Print out each entry without alteration, and keep the pictures out.
------ EXTRACTED DATA ------
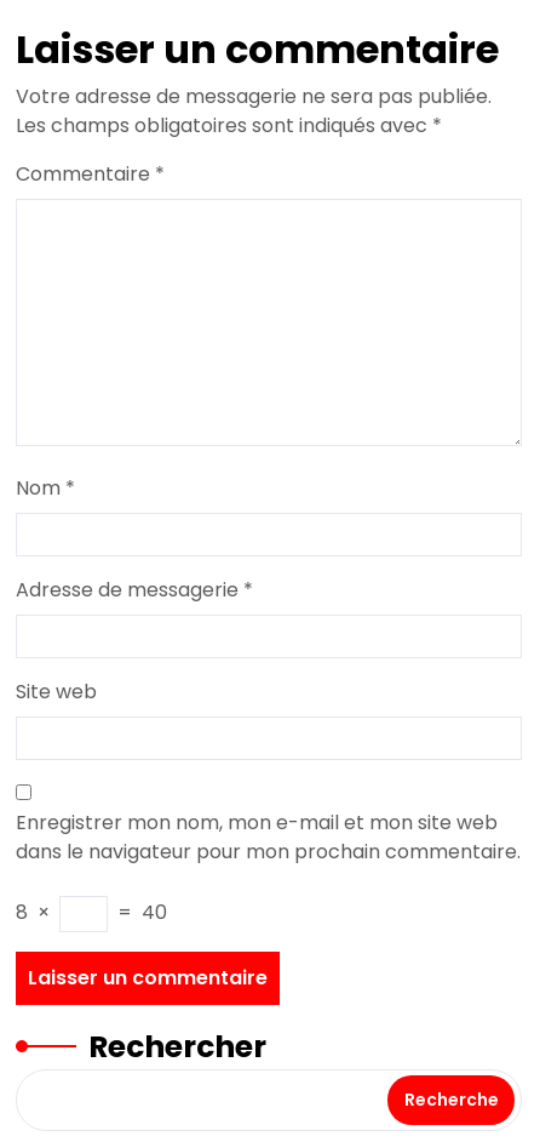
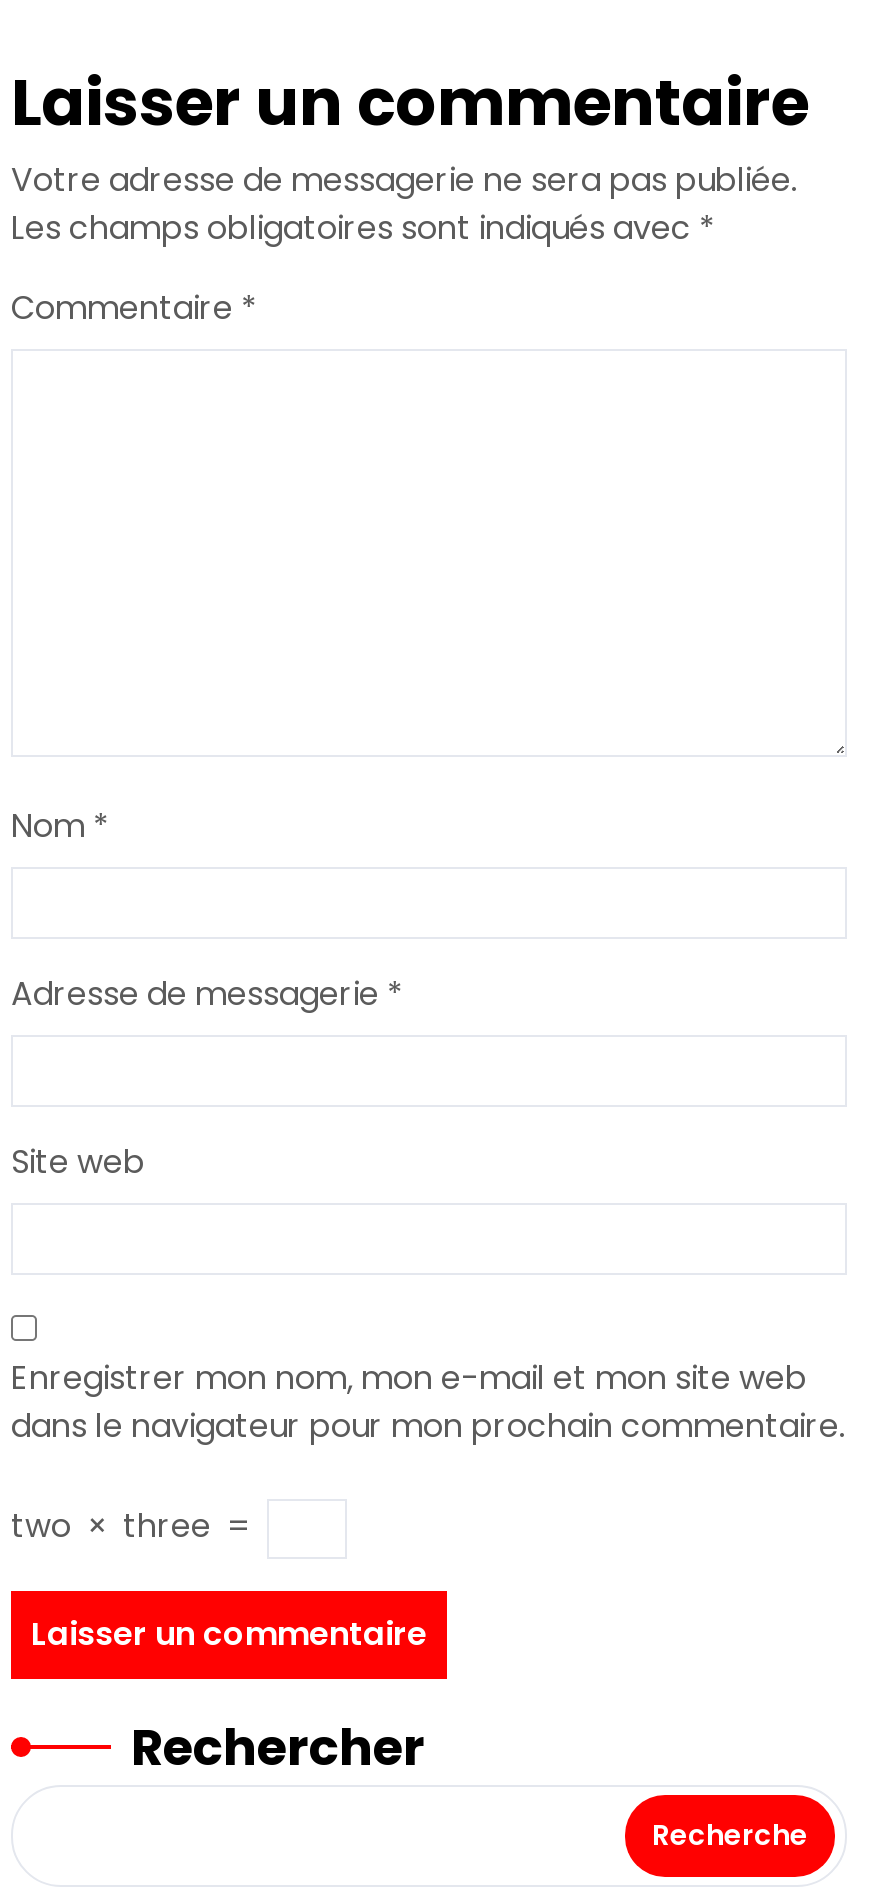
[16,898,167,926] 8 × | = 40 -> [11,1502,259,1548] two × three =

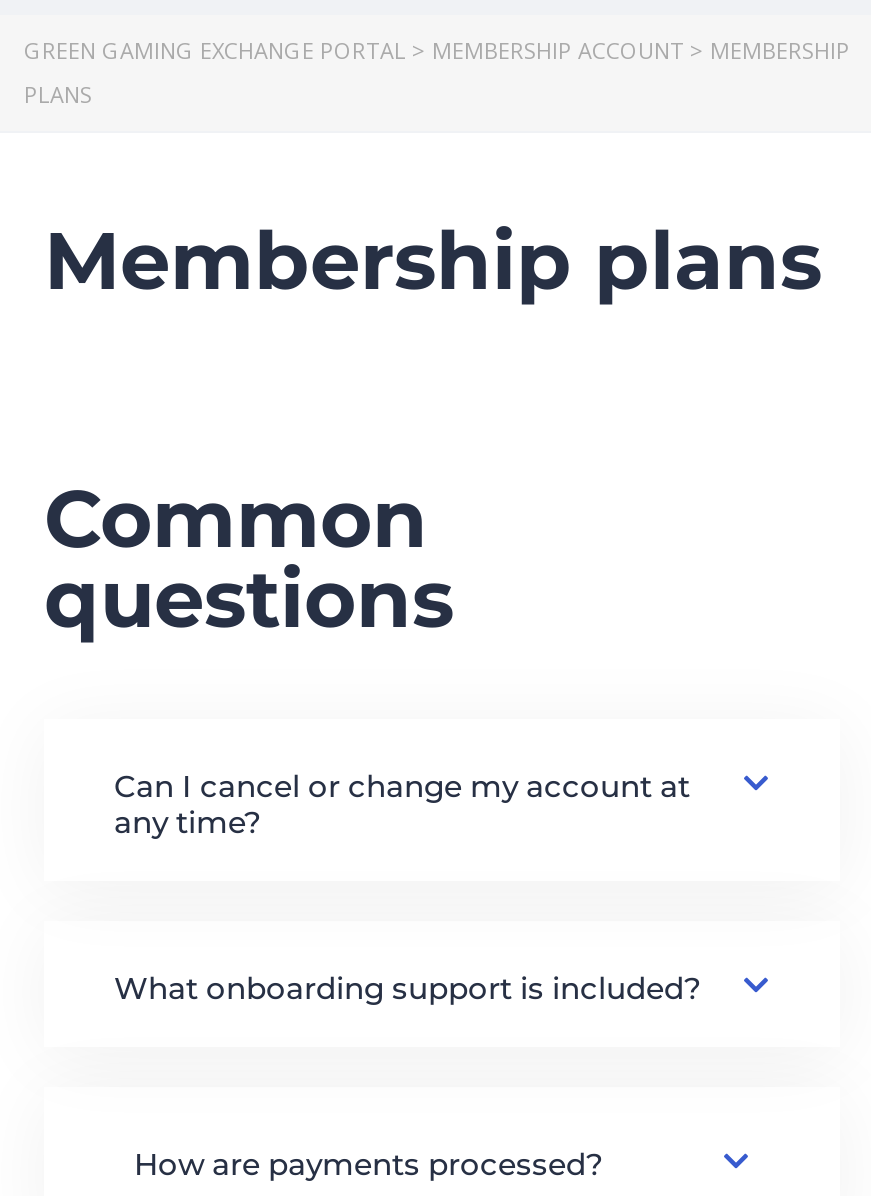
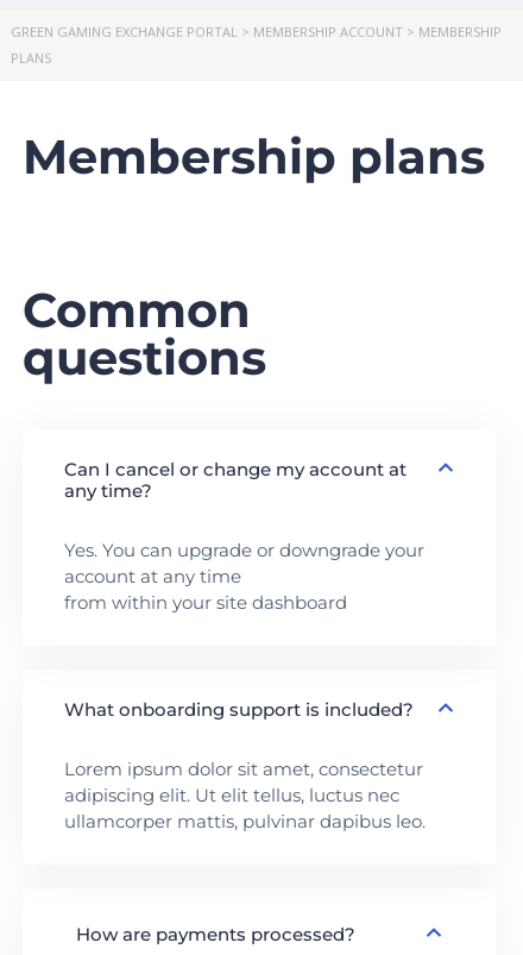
none -> [64,539,424,613] Yes. You can upgrade or downgrade your | account at any time | from within your site dashboard
none -> [64,757,426,832] Lorem ipsum dolor sit amet, consectetur | adipiscing elit. Ut elit tellus, luctus nec | ullamcorper mattis, pulvinar dapibus leo.

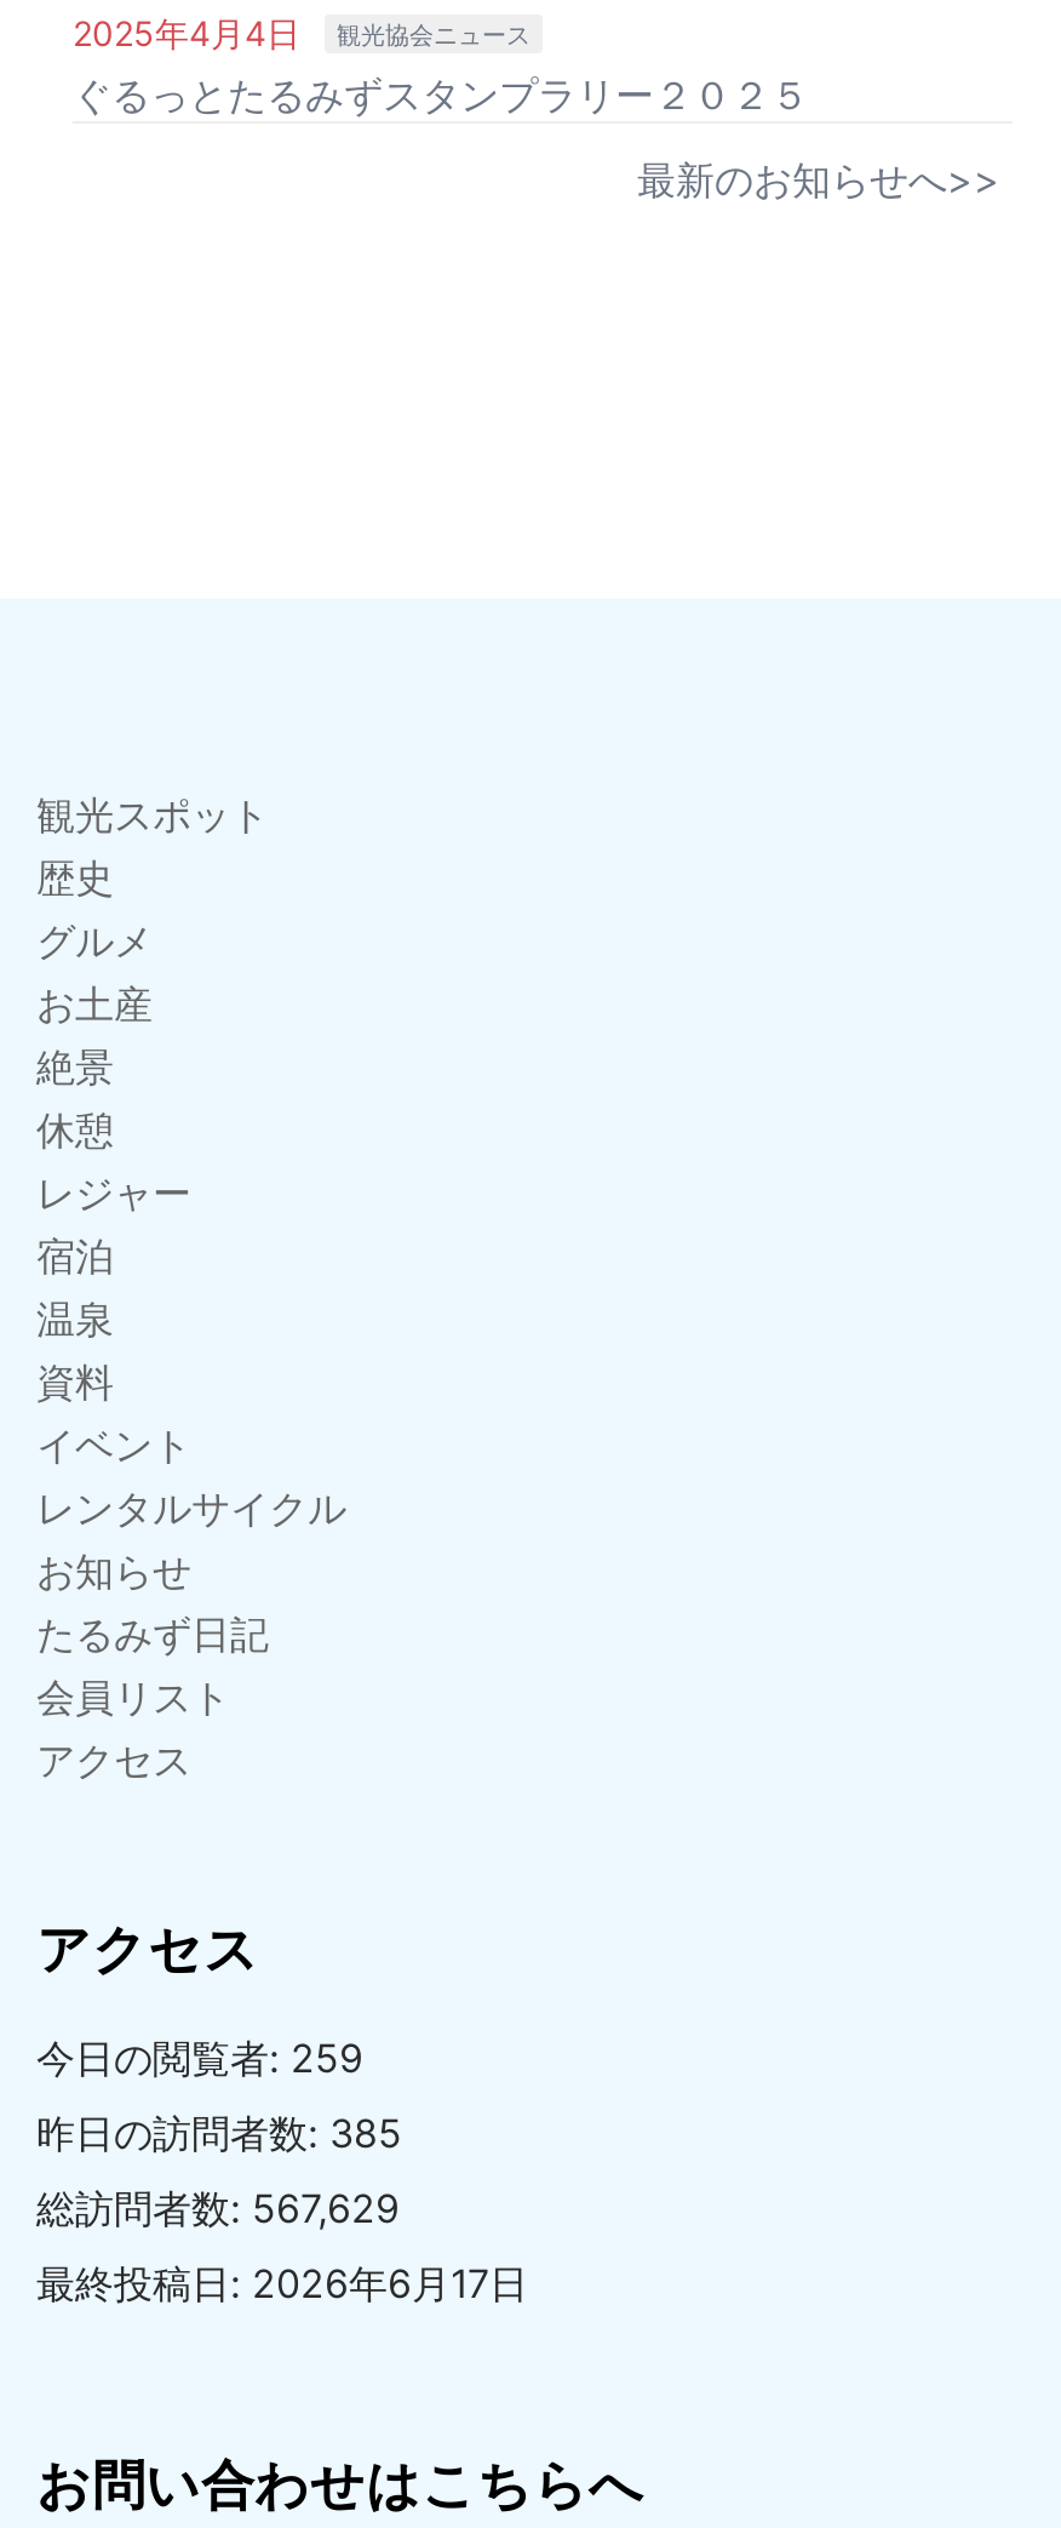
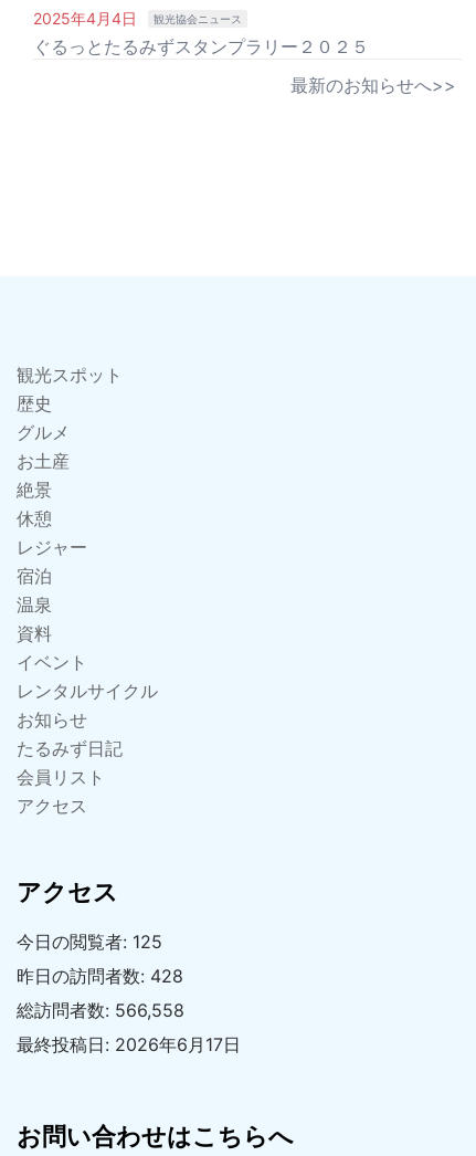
[36,2034,363,2082] 今日の閲覧者: 259 -> [17,931,162,953] 今日の閲覧者: 125
[36,2109,402,2157] 昨日の訪問者数: 385 -> [17,965,183,987] 昨日の訪問者数: 428
[36,2184,400,2232] 総訪問者数: 567,629 -> [17,999,184,1021] 総訪問者数: 566,558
------
- TASK OUTPUT -
[16,898,167,926] 8 × | = 40 -> [11,1502,259,1548] two × three =

none -> [64,539,424,613] Yes. You can upgrade or downgrade your | account at any time | from within your site dashboard
none -> [64,757,426,832] Lorem ipsum dolor sit amet, consectetur | adipiscing elit. Ut elit tellus, luctus nec | ullamcorper mattis, pulvinar dapibus leo.

[36,2034,363,2082] 今日の閲覧者: 259 -> [17,931,162,953] 今日の閲覧者: 125
[36,2109,402,2157] 昨日の訪問者数: 385 -> [17,965,183,987] 昨日の訪問者数: 428
[36,2184,400,2232] 総訪問者数: 567,629 -> [17,999,184,1021] 総訪問者数: 566,558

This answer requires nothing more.